▶ Version comparison data
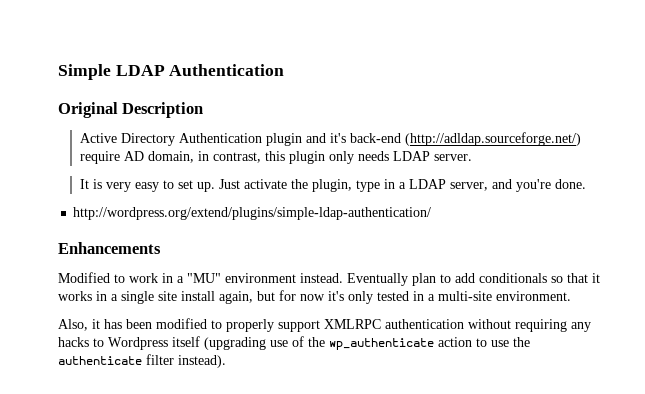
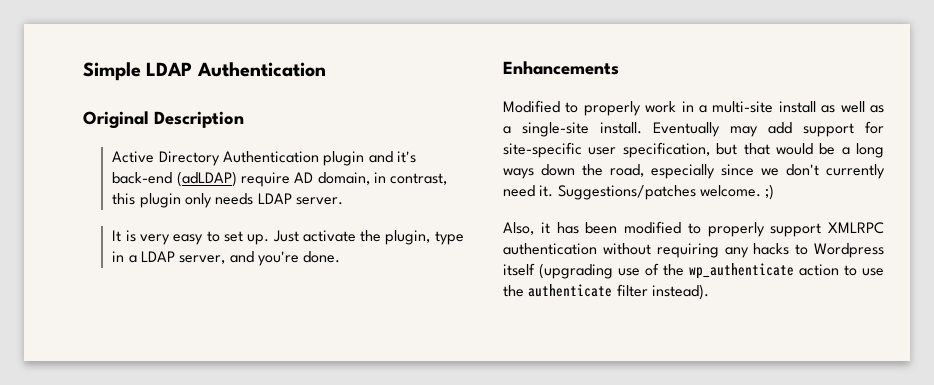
- Active Directory Authentication plugin and it's back-end (http://adldap.sourceforge.net/) require AD domain, in contrast, this plugin only needs LDAP server.
+ Active Directory Authentication plugin and it's back-end (adLDAP) require AD domain, in contrast, this plugin only needs LDAP server.
- http://wordpress.org/extend/plugins/simple-ldap-authentication/
- Modified to work in a "MU" environment instead. Eventually plan to add conditionals so that it works in a single site install again, but for now it's only tested in a multi-site environment.
+ Modified to properly work in a multi-site install as well as a single-site install. Eventually may add support for site-specific user specification, but that would be a long ways down the road, especially since we don't currently need it. Suggestions/patches welcome. ;)

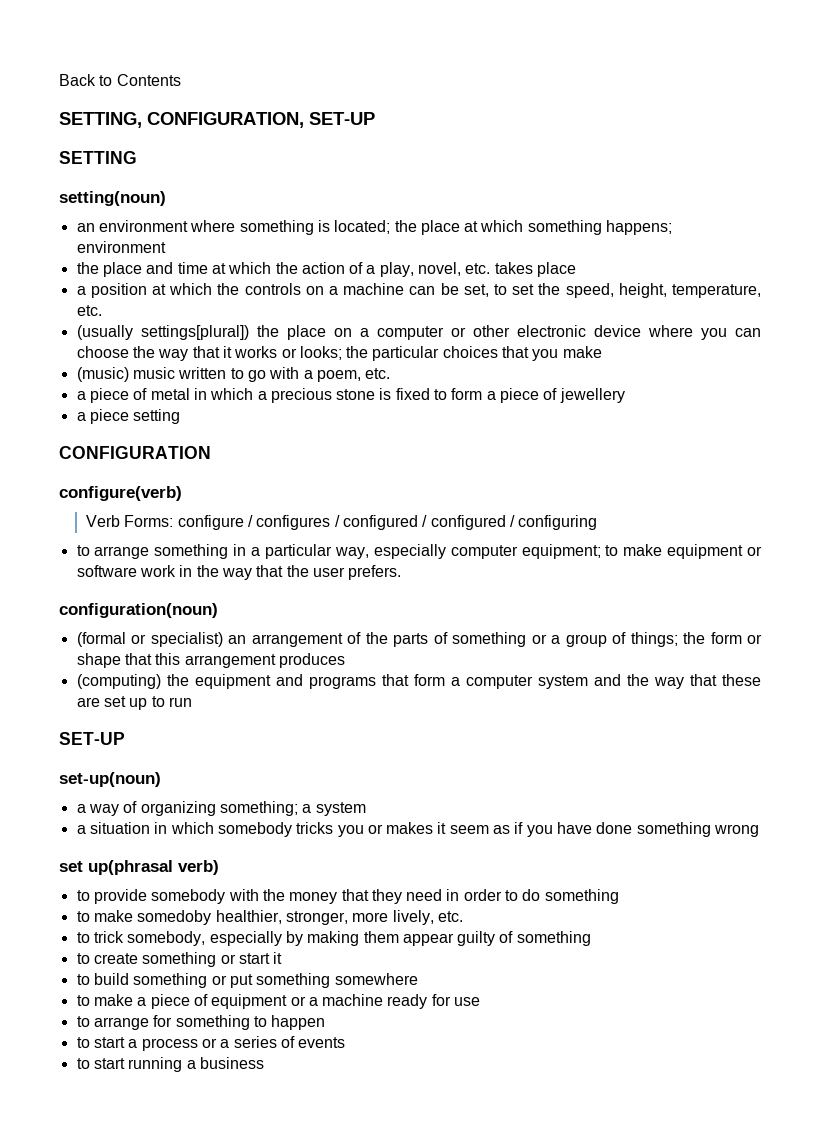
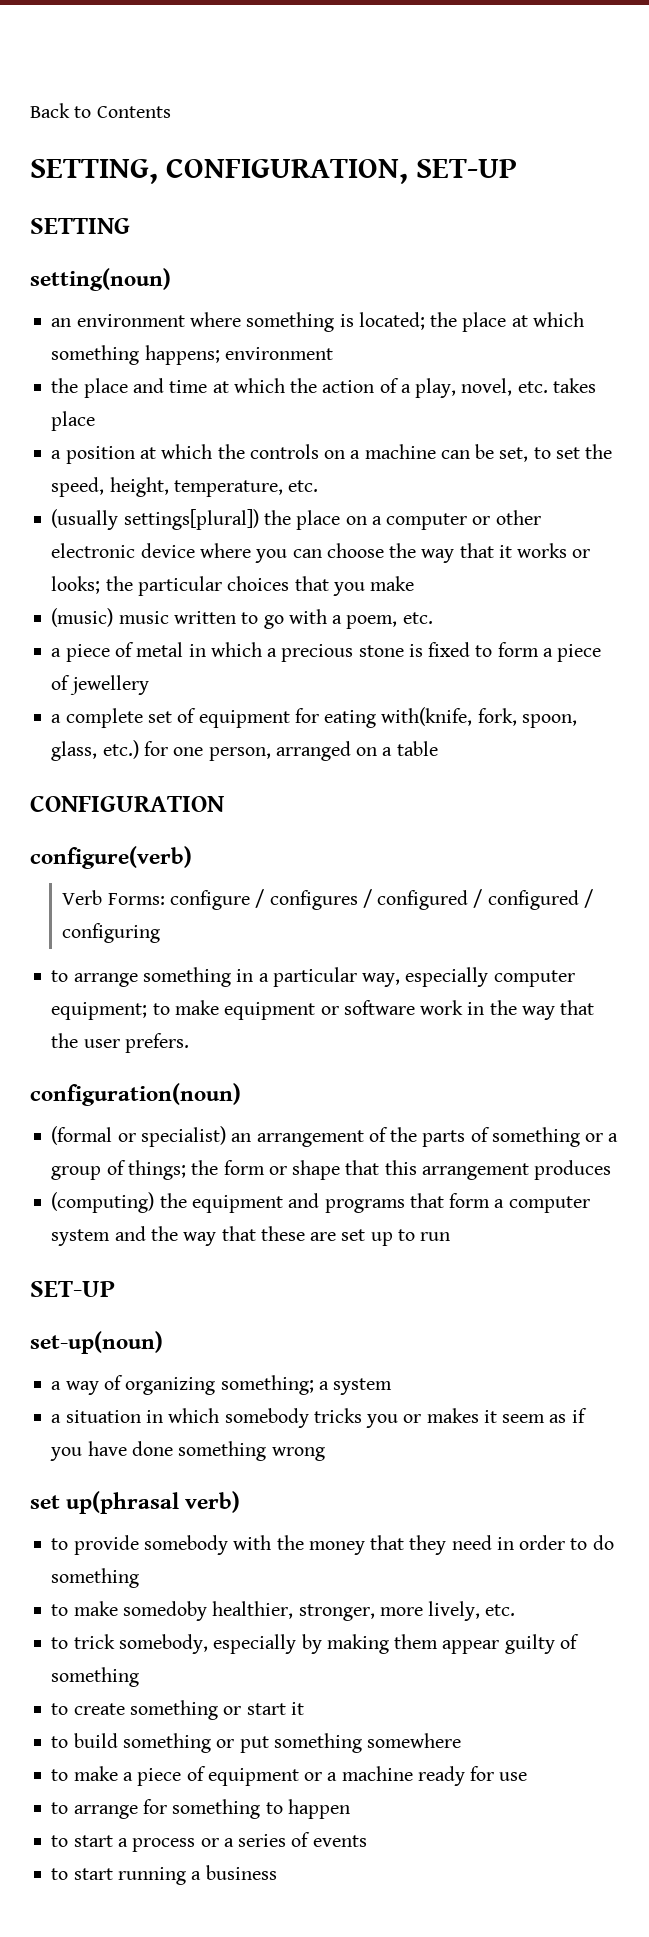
- a piece setting
+ a complete set of equipment for eating with(knife, fork, spoon, glass, etc.) for one person, arranged on a table

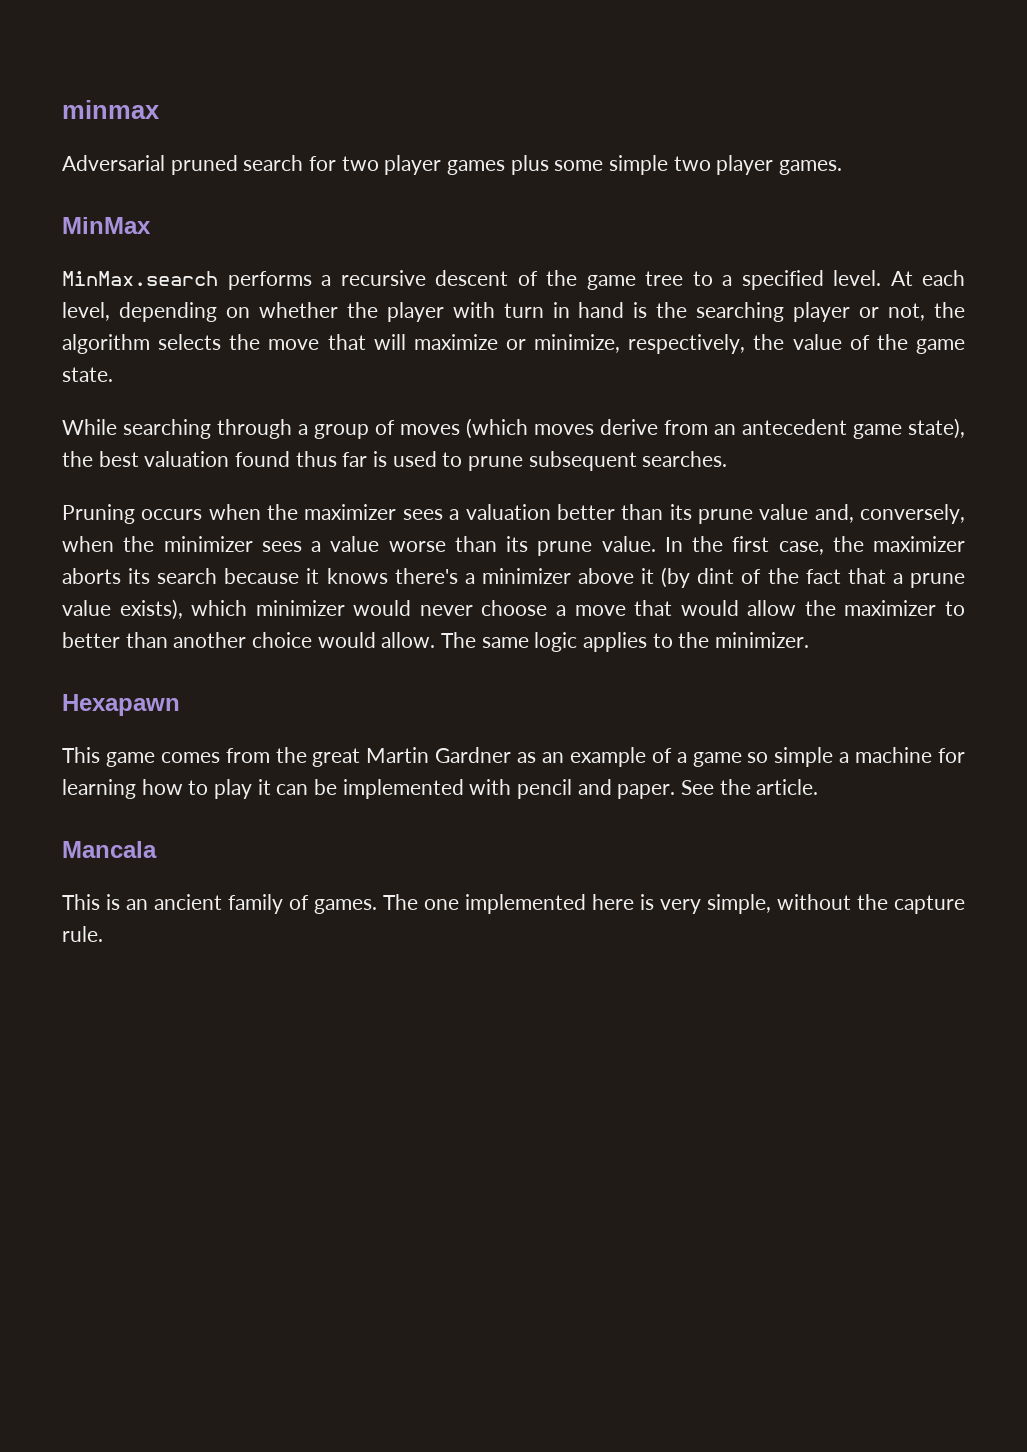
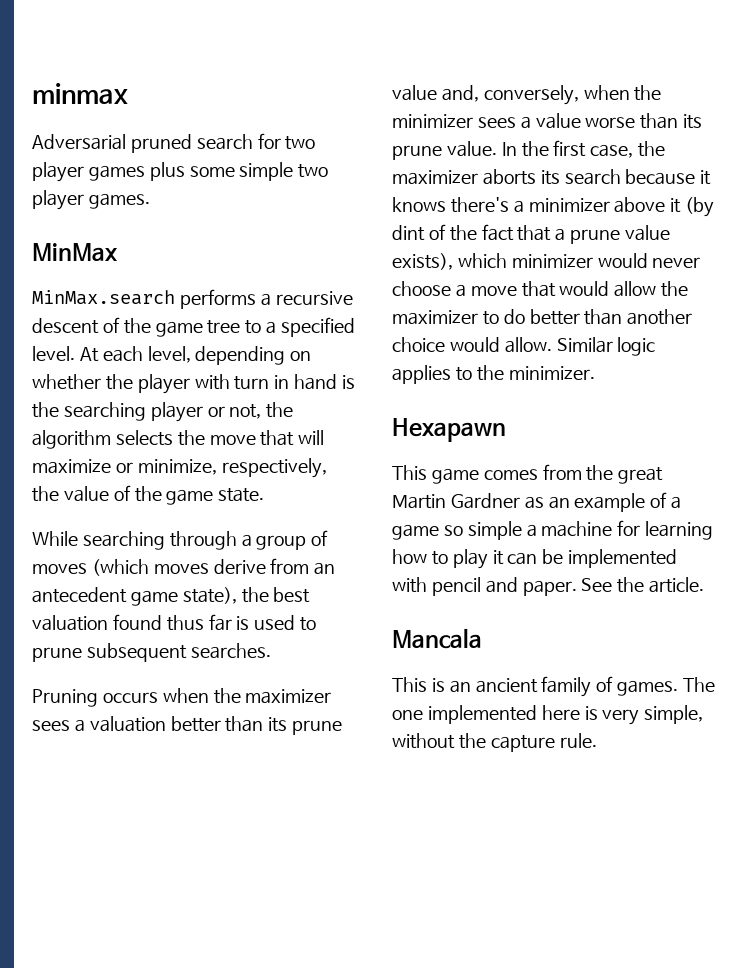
- In the first case, the maximizer aborts its search because it knows there's a minimizer above it (by dint of the fact that a prune value exists), which minimizer would never choose a move that would allow the maximizer to better than another choice would allow.
+ In the first case, the maximizer aborts its search because it knows there's a minimizer above it (by dint of the fact that a prune value exists), which minimizer would never choose a move that would allow the maximizer to do better than another choice would allow.
- The same logic applies to the minimizer.
+ Similar logic applies to the minimizer.

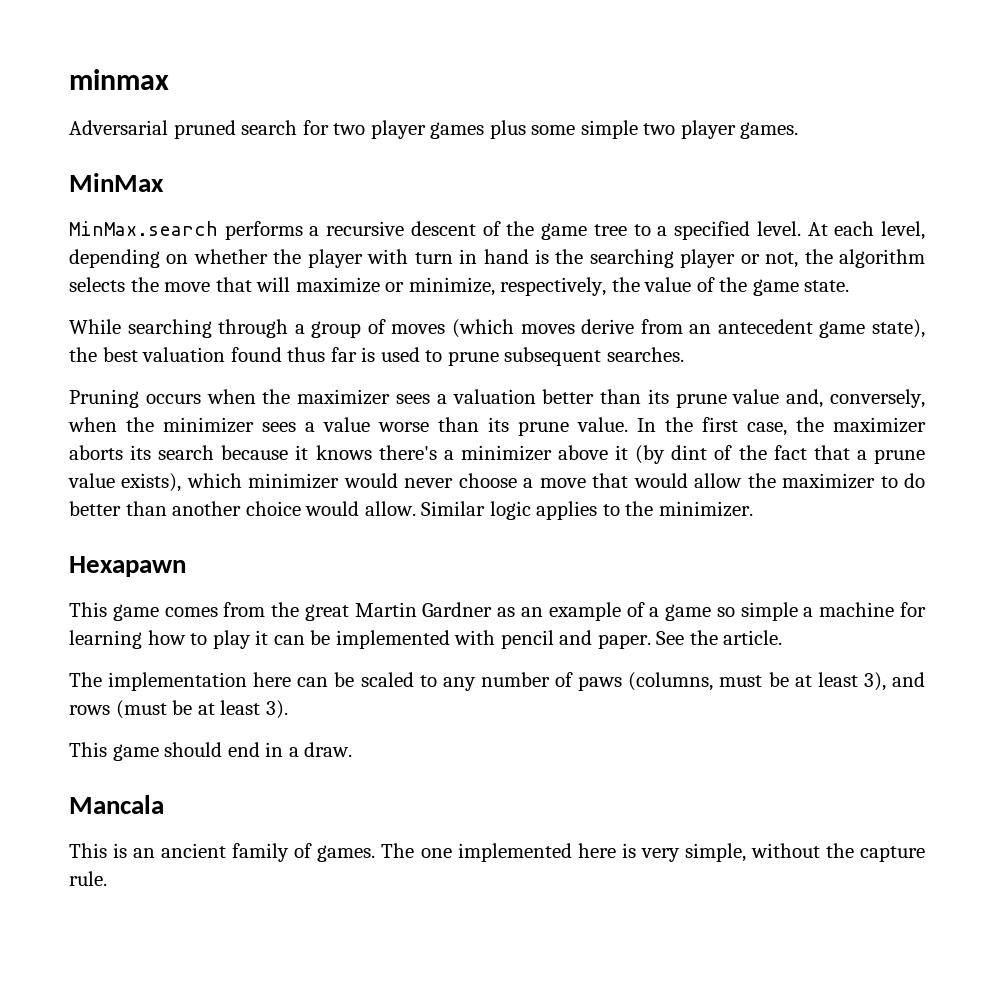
+ The implementation here can be scaled to any number of paws (columns, must be at least 3), and rows (must be at least 3).
+ This game should end in a draw.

▶ Work order
Print exactly the lines between the line containing "- The same logic applies to the minimizer." and the last line of the entries above, including both, and nothing besides; skip the pictures.

▶ Answer to the exercise
- The same logic applies to the minimizer.
+ Similar logic applies to the minimizer.

+ The implementation here can be scaled to any number of paws (columns, must be at least 3), and rows (must be at least 3).
+ This game should end in a draw.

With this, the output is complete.